Carpenter Ants: Prevention And Control

Carpenter ants can cause a great deal of damage if they are not controlled. There are effective ways of preventing and controlling carpenter ants.

When carpenter ants invade a home or structure, they can cause a considerable amount of damage. It is important to properly identify the type of insects or ants invading a structure so measures can be taken to effectively control them. The website article entitled "Carpenter Ants", written by William F. Lyon and published by The Ohio State University, describes the carpenter ant, their eggs, and their larvae. It says carpenter ants can be various sizes. Major workers are about one-half inch long, minor workers are about one-fourth of an inch long, queens having wings are about three-fourths of an inch long, and queen carpenter ants are about five-eighths of an inch long. Worker ants are brownish in color, and they can be identified by a large head and a small thorax. Queen carpenter ants are usually all black, but there are some varieties of carpenter ants that have shades of brown, red, or yellow occurring on the legs and body. Larvae appear similar to a grub and form silken cocoons that are light brown in color. Carpenter ant eggs are approximately one-eighth of an inch long, oblong in shape, and off-white in color.

There are areas within a home or structure where carpenter ants and nests are most likely to be found. The website article entitled "Carpenter Ants", written by Mike Potter, Extension Entomologist, and published by The University of Kentucky, provides the following information on typical nesting locations of carpenter ants. It says carpenter ants prefer to make their nests in damp wood. Areas they are often found in are cracks surrounding doors, window frames, and chimneys. Carpenter ants also prefer wood in areas where roofs have leaked, around basins, and around tubs. Nests may also be in damp spaces between walls, hollow timbers, railroad ties, and tree stumps. Although they can occupy cracks and crevices that are dry, any areas having moist wood can be a likely spot for a colony of carpenter ants to make their nests.

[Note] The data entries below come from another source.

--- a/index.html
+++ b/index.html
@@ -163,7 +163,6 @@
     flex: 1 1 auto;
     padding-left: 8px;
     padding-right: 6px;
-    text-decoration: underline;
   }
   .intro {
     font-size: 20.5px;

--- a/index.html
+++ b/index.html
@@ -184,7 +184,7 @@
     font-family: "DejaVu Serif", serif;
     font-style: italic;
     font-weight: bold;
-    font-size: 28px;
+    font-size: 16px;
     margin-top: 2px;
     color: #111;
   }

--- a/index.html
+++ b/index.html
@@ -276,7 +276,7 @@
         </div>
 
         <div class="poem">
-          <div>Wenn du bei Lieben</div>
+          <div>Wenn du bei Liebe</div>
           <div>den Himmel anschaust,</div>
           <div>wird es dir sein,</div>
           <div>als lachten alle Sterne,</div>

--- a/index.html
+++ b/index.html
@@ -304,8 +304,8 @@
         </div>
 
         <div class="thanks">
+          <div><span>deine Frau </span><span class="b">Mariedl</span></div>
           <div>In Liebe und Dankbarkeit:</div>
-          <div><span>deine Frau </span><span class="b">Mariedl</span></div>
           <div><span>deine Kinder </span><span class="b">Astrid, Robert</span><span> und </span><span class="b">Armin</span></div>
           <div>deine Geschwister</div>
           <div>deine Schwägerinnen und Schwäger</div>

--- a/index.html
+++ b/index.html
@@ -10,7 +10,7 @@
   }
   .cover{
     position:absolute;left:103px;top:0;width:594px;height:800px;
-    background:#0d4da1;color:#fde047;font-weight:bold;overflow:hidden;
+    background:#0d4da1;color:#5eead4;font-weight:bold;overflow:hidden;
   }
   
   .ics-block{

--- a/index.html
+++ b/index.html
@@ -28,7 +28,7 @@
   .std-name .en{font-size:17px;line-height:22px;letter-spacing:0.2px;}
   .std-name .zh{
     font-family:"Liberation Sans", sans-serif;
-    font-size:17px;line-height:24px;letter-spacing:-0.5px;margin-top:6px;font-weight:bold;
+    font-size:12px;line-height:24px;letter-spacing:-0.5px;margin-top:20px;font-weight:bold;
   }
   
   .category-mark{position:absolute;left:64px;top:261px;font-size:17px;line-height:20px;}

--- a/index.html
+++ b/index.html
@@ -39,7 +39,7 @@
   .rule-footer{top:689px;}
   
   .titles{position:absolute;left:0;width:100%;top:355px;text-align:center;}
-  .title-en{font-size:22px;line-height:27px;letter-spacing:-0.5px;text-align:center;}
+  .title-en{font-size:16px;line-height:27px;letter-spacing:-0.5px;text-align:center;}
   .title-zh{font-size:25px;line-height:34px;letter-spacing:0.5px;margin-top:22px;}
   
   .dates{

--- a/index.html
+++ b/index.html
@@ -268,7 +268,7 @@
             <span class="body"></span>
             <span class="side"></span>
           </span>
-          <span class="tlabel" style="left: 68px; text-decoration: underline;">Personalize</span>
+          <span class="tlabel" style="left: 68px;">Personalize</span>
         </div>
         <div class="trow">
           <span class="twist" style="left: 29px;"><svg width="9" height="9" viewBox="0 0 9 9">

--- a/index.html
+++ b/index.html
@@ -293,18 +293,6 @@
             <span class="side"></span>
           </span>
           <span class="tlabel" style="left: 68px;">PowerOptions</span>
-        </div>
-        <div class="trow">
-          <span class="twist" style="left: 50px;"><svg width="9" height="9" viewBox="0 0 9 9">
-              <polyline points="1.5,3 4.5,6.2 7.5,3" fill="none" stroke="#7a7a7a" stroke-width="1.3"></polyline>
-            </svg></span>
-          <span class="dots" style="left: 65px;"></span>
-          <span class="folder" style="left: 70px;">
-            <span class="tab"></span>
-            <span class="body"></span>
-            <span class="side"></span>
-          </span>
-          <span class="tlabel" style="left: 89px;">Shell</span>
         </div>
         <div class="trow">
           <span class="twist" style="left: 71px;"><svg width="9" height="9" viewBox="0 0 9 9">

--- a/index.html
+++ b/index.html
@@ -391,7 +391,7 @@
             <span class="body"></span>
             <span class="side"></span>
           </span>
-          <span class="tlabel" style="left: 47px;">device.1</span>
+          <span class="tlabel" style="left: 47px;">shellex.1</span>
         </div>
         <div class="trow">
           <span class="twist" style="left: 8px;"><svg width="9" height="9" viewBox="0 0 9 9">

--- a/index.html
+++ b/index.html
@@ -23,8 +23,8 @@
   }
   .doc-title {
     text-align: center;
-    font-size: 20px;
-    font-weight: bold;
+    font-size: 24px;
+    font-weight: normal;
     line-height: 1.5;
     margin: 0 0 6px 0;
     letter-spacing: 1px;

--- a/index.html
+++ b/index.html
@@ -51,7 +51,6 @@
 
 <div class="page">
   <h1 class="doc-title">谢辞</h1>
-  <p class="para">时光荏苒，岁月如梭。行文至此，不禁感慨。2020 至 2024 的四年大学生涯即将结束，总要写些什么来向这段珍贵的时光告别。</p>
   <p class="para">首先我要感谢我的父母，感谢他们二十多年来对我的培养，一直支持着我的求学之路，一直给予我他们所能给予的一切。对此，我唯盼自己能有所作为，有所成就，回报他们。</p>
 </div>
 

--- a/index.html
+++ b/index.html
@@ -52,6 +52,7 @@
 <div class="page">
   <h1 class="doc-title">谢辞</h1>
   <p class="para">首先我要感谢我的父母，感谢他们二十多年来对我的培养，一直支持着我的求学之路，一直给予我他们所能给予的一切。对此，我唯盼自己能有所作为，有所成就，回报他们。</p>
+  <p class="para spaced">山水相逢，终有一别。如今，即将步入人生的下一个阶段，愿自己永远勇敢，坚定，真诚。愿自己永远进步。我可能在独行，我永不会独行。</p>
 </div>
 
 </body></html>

Carpenter ants do not eat the wood they damage. They create tunnels and hollow areas for their nests. "Carpenter Ants", published by The University of Kentucky, describes in the following, the two types of nests they construct. It says that a parent colony houses the egg-laying queen, at least 2,000 workers, and baby carpenter ants. a satellite colony contains only worker ants. These nests can cause damage to a structure if the problem is not taken care of right away.



The June 2000 newsletter entitled "Plants and Pests", published by Purdue University Cooperative Extension Service, in the article entitled "Carpenter Ants Make a Life Out of Bugging Homeowners", written by Gary Bennett, Purdue Entomologist, and Daniel Suiter, Georgia Extension, provides the following recommendations for preventing carpenter ants. It says cracks and other openings should be sealed, food should be stored properly, and tree limbs that come in contact with the roof of a structure should be trimmed. In addition, trash cans should be kept covered, and any crumbs or spills should be promptly cleaned up. Exposed wood or areas having moisture should be kept dry.

"Carpenter Ants", published by The University of Kentucky, provides the following recommendations for killing carpenter ants once their nests have been located. It says if the nest is within a wall, a small hole can be drilled and boric acid can be blown in. The holes can be sealed with cork, dowel rod plugs, or a patching compound when the nests and ants have been eradicated. In addition, residual insecticides should be sprayed in and around the area of infestation. The outside of a home or structure should be treated as well. It is important to spray all cracks where carpenter ants can enter, and the foundation of the building should be sprayed a minimum of two feet from the ground up. In addition, the ground adjacent to the building should be treated at least three feet beyond the foundation.

Although carpenter ants can cause damage and are undesirable, "Carpenter Ants Make a Life Out of Bugging Homeowners" says these pests can be beneficial. It says they often kill other insects for food. However, the damage they cause is greater than any benefit they may bring.

Be sure that caution is taken with any type of insecticide. These products should not be used if there is a chance that children or pets may come in contact with them. All product labelling should be carefully read and followed. If store bought products are not successful in getting rid of carpenter ants, "Carpenter Ants Make a Life Out of Bugging Homeowners" recommends seeking help from a professional exterminator.